__ABOUT THIS EXERCISE__
Go line by line through the entries below and copy those containing the string "indent".

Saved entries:
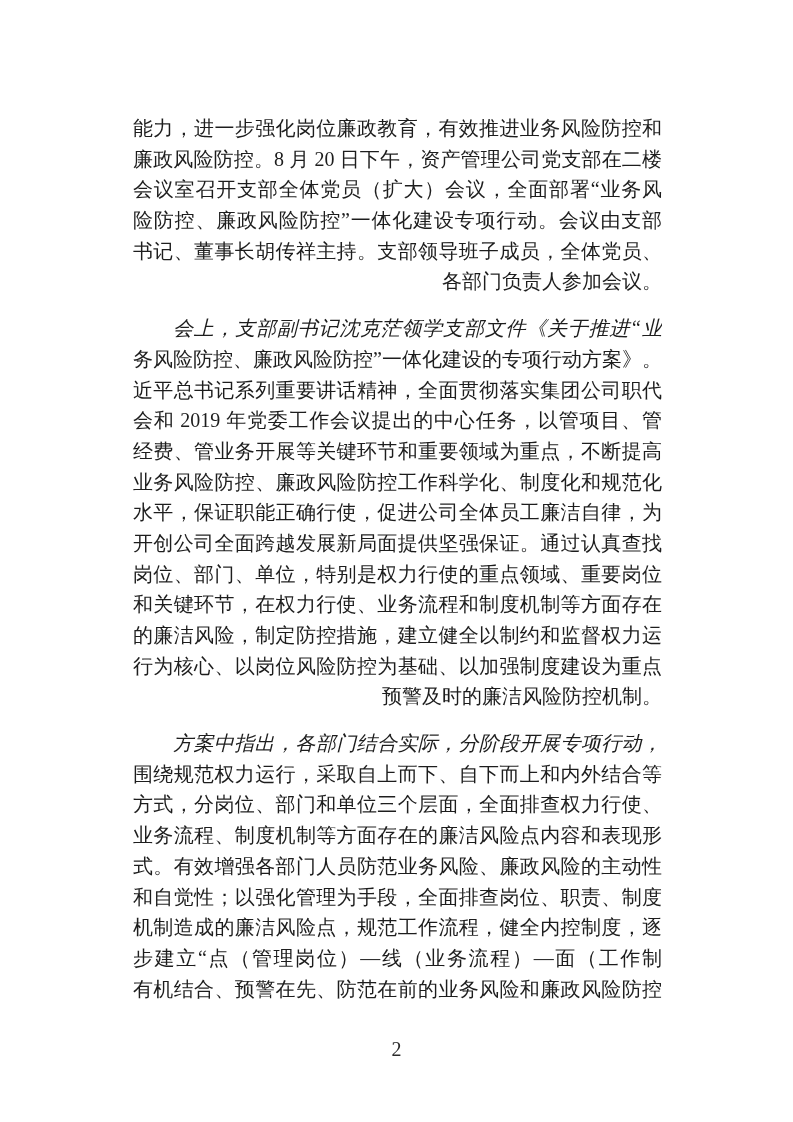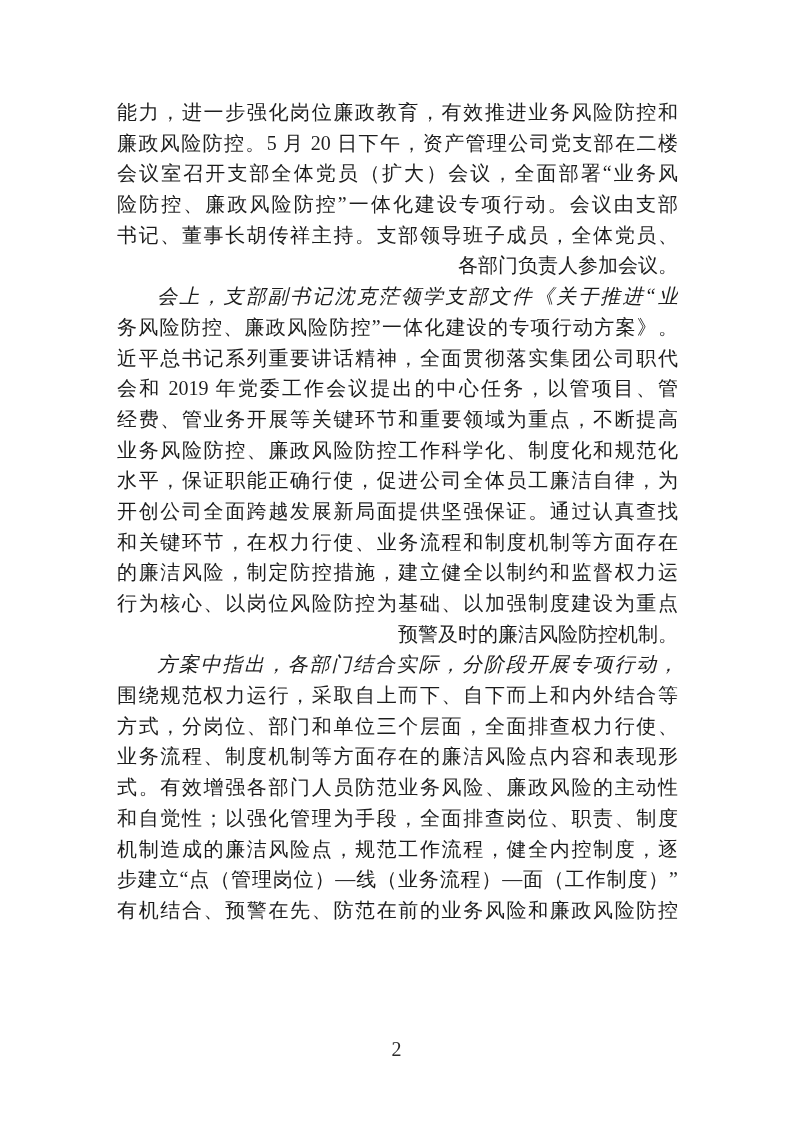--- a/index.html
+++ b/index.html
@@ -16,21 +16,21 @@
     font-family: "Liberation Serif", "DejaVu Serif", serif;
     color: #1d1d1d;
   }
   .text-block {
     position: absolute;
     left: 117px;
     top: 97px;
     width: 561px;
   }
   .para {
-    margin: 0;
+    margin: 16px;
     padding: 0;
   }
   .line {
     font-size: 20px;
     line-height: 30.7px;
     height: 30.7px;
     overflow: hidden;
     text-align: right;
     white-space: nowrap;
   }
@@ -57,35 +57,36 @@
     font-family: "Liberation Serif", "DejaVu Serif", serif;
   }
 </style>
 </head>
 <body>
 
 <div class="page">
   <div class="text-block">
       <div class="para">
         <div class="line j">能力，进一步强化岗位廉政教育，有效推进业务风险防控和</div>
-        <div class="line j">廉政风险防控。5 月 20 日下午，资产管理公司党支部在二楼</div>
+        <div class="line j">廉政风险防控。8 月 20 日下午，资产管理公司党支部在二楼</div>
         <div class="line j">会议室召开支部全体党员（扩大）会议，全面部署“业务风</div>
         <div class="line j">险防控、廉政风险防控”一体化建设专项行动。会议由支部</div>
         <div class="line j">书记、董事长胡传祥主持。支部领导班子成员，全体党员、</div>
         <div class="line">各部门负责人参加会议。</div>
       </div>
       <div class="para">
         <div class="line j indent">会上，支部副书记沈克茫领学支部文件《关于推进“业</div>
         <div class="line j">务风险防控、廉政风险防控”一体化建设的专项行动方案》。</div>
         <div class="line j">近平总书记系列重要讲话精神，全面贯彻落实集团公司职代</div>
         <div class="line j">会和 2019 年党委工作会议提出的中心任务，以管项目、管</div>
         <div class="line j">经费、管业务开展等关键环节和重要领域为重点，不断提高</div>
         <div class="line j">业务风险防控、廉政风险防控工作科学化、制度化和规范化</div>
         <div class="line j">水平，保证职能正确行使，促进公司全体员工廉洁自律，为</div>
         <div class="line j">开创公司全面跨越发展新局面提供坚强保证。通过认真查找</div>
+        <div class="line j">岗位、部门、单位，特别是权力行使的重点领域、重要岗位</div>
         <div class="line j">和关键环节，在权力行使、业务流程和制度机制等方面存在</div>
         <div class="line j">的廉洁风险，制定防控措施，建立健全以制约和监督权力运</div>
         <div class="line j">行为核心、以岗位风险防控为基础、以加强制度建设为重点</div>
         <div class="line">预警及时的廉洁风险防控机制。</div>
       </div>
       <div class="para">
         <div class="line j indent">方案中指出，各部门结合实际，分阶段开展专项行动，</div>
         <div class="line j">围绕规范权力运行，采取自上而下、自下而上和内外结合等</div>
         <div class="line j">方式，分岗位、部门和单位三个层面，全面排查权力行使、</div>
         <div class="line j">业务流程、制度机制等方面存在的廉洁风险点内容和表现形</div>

--

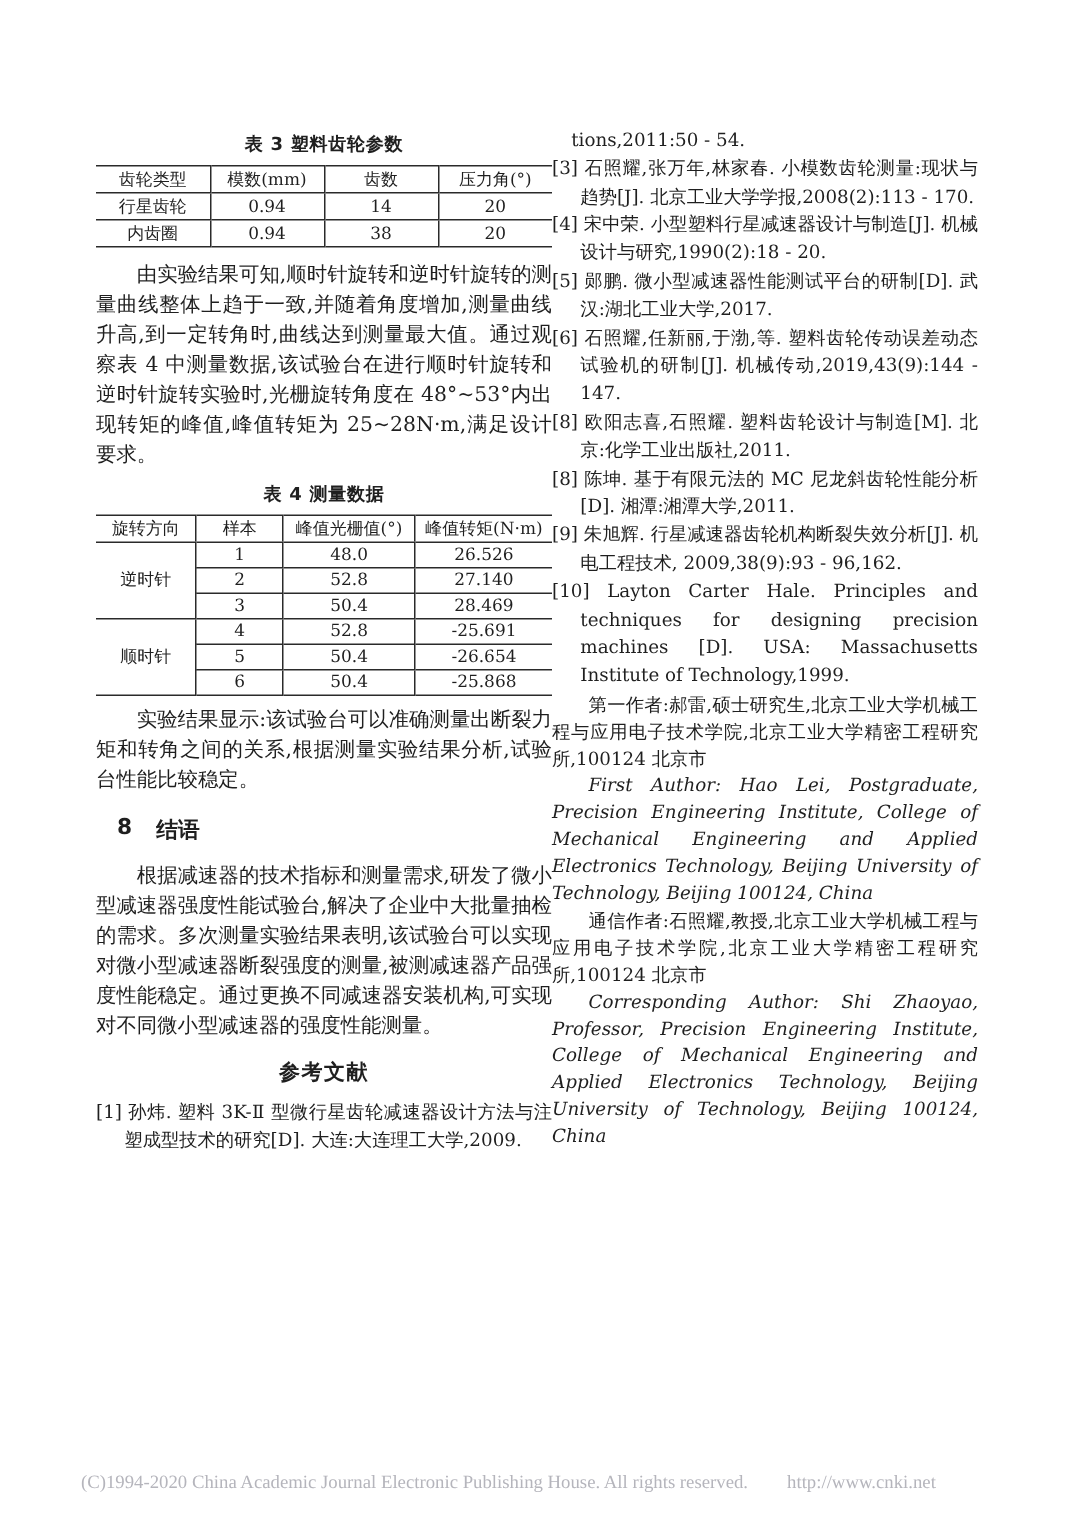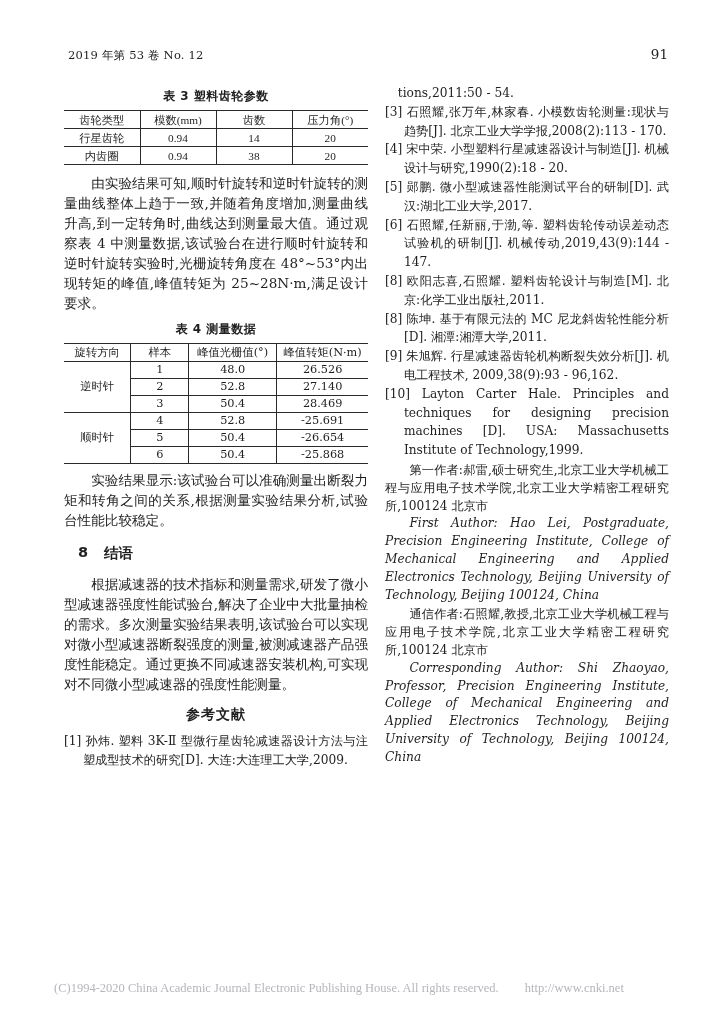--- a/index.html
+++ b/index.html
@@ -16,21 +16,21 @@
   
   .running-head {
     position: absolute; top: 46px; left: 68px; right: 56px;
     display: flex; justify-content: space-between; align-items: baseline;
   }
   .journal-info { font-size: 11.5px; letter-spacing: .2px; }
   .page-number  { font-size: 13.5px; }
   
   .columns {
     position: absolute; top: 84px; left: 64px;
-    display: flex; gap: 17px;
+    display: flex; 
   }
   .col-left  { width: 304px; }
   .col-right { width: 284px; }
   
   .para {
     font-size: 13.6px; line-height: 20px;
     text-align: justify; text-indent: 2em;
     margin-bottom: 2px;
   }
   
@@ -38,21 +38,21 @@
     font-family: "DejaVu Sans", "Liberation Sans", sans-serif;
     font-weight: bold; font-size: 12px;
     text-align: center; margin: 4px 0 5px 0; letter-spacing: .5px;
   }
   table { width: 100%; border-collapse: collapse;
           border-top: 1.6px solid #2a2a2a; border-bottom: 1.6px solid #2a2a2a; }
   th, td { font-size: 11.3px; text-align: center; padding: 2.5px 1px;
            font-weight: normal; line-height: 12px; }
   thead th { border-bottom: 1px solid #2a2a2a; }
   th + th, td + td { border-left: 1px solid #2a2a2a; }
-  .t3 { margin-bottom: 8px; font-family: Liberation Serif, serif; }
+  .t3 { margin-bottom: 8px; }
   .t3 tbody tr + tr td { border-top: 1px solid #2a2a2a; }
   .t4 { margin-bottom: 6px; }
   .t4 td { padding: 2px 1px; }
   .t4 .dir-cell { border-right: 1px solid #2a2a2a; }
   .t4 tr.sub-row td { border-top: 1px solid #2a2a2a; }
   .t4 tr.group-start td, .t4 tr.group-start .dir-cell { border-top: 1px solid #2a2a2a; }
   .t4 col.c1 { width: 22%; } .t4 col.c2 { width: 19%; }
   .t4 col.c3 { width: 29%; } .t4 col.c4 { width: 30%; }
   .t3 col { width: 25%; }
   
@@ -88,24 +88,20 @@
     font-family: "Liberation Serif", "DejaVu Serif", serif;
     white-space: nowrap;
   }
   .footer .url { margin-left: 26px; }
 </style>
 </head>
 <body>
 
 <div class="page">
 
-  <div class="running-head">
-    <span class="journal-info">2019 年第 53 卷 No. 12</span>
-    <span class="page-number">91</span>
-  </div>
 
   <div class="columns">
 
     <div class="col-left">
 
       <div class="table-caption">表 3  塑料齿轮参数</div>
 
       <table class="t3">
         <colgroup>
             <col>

__YOUR RESPONSE__
         <div class="line j indent">会上，支部副书记沈克茫领学支部文件《关于推进“业</div>
         <div class="line j indent">方案中指出，各部门结合实际，分阶段开展专项行动，</div>
     text-align: justify; text-indent: 2em;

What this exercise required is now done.